» **Task**
What lines of the data below hold the string "Link"? Copy each one out.

=== Section Start ===

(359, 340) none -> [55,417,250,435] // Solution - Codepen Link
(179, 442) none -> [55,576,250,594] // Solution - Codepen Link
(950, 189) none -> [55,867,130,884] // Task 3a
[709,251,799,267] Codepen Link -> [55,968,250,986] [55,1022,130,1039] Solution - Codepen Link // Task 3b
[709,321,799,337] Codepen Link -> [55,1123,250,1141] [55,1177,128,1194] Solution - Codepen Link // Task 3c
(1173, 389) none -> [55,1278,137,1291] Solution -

=== Section End ===
=== Section Start ===

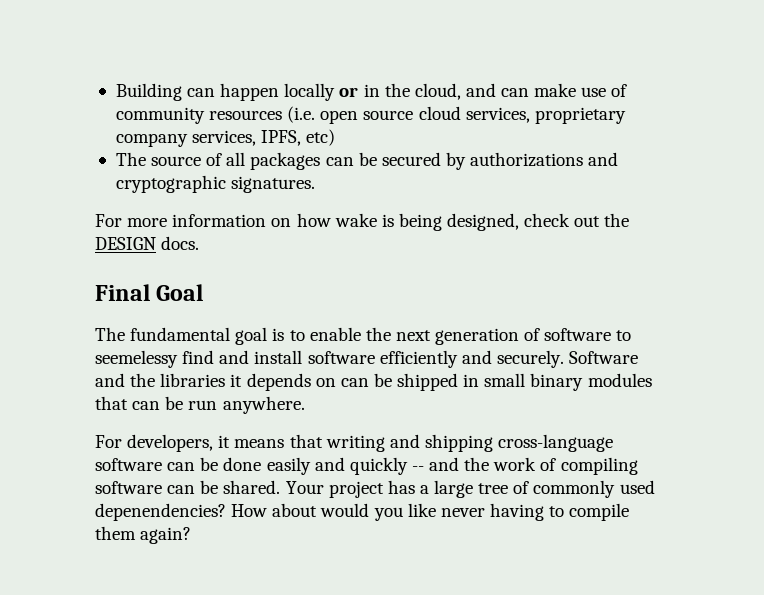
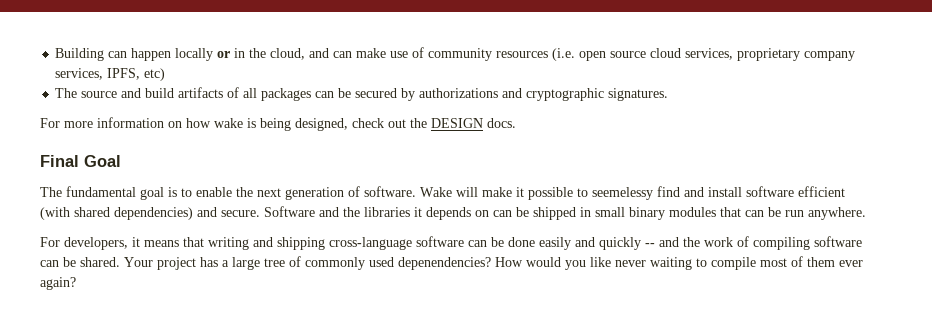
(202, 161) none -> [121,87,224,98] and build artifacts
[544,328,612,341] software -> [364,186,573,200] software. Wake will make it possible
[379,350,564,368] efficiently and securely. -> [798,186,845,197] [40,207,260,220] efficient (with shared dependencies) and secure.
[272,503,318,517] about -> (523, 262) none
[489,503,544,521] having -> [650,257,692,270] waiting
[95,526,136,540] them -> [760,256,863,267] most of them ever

=== Section End ===
=== Section Start ===

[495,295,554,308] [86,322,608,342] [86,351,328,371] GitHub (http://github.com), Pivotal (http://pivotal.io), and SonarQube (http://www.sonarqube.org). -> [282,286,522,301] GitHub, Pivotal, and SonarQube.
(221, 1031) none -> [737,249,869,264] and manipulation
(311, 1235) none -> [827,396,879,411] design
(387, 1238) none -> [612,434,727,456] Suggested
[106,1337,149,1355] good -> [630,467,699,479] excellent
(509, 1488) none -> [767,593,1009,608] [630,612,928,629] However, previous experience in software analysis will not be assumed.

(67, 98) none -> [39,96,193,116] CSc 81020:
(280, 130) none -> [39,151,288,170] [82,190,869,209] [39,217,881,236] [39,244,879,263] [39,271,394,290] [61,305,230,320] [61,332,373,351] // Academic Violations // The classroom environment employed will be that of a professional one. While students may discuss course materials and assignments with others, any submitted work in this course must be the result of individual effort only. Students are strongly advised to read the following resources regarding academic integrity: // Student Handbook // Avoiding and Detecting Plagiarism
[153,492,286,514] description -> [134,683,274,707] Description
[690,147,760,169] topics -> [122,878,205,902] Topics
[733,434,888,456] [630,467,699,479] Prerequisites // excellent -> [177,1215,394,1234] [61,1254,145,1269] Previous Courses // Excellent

=== Section End ===

» **Exercise output**
(359, 340) none -> [55,417,250,435] // Solution - Codepen Link
(179, 442) none -> [55,576,250,594] // Solution - Codepen Link
[709,251,799,267] Codepen Link -> [55,968,250,986] [55,1022,130,1039] Solution - Codepen Link // Task 3b
[709,321,799,337] Codepen Link -> [55,1123,250,1141] [55,1177,128,1194] Solution - Codepen Link // Task 3c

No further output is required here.